Version comparison data
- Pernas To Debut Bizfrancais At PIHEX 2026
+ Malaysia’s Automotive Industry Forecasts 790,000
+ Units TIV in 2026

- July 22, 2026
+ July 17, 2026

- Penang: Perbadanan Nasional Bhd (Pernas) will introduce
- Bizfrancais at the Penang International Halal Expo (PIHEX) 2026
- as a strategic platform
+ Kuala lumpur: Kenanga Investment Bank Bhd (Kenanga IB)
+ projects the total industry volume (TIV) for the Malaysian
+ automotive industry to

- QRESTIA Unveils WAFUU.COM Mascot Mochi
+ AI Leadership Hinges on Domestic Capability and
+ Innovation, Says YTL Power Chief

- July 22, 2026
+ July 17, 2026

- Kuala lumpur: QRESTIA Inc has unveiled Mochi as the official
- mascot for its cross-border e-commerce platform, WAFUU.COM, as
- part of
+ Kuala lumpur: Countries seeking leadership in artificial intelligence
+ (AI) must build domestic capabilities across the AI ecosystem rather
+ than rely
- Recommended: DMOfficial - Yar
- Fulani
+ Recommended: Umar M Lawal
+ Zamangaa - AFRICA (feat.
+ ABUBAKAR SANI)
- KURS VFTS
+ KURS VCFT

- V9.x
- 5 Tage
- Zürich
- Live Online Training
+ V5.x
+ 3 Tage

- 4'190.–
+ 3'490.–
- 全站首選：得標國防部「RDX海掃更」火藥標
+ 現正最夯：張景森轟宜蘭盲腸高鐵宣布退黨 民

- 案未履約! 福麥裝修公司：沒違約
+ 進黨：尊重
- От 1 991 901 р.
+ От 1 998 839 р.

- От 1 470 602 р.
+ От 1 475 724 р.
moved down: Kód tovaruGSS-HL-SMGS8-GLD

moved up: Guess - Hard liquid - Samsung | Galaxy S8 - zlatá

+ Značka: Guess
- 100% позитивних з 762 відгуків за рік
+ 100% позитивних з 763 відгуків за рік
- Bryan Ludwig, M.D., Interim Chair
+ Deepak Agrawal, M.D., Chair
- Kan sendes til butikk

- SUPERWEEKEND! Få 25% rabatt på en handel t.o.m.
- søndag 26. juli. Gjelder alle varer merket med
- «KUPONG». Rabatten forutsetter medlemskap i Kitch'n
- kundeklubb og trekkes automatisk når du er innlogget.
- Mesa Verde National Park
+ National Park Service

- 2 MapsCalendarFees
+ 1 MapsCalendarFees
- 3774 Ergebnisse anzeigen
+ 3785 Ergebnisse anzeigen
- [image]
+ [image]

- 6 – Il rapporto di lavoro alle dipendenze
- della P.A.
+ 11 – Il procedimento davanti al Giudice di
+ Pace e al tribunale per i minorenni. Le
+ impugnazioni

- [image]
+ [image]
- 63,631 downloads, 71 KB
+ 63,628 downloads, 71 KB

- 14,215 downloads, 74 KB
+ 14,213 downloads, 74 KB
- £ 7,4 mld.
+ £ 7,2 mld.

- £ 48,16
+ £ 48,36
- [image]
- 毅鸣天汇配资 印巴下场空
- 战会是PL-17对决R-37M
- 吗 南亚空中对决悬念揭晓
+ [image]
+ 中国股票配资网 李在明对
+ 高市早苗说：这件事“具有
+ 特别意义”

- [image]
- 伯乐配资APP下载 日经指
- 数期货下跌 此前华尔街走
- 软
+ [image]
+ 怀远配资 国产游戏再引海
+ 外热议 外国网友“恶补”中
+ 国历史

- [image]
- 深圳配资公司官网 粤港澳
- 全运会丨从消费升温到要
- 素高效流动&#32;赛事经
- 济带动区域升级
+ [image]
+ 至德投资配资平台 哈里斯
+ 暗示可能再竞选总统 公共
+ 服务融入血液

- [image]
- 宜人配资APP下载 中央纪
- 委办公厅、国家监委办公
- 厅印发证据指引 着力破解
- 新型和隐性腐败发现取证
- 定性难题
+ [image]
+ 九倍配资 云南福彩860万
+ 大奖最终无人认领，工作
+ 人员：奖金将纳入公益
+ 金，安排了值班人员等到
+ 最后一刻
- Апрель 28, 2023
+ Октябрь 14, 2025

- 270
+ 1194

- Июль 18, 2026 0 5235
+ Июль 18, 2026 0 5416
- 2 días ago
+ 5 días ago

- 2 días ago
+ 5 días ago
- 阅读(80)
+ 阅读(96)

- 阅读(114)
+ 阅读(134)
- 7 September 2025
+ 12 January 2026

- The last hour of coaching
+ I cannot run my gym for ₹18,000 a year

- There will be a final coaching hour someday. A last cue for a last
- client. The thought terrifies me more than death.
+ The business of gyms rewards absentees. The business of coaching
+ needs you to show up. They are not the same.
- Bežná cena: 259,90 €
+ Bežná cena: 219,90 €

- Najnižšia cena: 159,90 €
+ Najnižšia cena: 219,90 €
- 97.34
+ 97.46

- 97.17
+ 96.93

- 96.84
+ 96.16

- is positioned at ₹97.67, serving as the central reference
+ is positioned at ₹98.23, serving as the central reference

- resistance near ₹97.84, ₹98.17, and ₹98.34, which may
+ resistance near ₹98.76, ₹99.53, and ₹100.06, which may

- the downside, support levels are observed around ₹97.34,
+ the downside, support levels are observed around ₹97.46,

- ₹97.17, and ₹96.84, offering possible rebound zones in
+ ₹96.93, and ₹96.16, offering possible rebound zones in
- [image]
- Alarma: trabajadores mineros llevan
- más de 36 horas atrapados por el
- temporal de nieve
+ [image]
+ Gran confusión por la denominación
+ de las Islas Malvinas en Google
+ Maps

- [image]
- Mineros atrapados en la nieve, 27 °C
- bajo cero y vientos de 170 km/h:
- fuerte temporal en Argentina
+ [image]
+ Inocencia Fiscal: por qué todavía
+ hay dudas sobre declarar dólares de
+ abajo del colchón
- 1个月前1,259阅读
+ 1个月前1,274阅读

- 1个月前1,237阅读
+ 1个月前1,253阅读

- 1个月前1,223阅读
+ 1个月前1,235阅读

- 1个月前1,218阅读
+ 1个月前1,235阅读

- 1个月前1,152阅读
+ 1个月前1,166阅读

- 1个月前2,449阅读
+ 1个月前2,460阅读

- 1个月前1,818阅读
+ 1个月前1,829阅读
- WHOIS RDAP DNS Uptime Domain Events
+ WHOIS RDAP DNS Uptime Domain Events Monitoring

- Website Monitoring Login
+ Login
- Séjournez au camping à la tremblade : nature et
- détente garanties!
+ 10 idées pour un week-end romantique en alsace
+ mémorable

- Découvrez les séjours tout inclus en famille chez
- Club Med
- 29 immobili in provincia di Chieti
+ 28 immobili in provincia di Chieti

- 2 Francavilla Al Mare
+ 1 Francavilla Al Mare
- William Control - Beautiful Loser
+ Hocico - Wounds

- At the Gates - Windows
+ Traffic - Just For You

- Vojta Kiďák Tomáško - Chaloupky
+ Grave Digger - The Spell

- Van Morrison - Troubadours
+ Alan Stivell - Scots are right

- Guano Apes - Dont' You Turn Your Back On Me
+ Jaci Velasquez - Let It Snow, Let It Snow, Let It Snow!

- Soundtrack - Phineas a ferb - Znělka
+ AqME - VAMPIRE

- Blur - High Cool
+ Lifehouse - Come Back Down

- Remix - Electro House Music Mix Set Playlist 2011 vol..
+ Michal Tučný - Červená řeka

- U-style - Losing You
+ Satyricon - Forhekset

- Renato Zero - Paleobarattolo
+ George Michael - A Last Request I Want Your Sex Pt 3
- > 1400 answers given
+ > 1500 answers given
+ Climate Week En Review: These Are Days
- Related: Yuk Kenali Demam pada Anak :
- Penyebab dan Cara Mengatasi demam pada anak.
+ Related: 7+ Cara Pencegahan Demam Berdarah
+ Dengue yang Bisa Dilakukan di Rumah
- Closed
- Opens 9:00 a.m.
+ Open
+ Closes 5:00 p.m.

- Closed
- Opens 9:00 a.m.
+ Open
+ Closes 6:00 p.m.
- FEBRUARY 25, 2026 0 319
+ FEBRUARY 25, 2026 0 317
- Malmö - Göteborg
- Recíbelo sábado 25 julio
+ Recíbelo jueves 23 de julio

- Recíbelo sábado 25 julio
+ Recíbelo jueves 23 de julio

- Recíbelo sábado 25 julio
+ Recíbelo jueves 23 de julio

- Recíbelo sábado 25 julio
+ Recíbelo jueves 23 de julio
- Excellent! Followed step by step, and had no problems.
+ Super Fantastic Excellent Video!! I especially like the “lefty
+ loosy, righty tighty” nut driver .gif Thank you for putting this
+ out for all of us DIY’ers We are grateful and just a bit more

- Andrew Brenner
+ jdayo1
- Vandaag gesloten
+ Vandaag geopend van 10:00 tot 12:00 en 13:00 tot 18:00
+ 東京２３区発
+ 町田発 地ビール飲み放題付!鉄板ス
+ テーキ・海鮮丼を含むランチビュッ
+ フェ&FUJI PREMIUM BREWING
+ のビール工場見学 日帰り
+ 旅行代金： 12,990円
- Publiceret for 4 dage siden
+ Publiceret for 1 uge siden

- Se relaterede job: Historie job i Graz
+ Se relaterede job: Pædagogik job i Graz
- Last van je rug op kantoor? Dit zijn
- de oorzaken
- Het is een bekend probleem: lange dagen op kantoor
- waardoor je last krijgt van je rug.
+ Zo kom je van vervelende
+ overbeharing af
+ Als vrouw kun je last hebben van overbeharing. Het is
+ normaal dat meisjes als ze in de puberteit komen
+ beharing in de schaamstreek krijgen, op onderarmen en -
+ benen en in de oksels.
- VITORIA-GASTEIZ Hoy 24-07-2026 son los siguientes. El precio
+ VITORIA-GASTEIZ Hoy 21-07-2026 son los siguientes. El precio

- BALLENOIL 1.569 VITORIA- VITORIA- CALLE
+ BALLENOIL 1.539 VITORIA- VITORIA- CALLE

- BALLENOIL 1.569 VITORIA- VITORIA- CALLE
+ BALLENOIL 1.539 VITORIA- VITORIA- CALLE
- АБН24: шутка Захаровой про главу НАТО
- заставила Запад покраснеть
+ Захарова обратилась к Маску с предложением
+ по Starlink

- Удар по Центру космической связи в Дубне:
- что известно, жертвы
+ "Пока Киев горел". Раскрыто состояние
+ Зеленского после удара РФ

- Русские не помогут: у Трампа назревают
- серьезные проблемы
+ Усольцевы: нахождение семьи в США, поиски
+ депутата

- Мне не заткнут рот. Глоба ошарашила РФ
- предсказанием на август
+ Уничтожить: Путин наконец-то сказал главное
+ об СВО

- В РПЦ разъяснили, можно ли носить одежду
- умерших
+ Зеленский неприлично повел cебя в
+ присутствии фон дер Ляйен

▶ **WHAT IS EXPECTED**: Extract exactly the leading lines of the data, stopping at and including the line with "- as a strategic platform".

▶ **TASK RESPONSE**:
- Pernas To Debut Bizfrancais At PIHEX 2026
+ Malaysia’s Automotive Industry Forecasts 790,000
+ Units TIV in 2026

- July 22, 2026
+ July 17, 2026

- Penang: Perbadanan Nasional Bhd (Pernas) will introduce
- Bizfrancais at the Penang International Halal Expo (PIHEX) 2026
- as a strategic platform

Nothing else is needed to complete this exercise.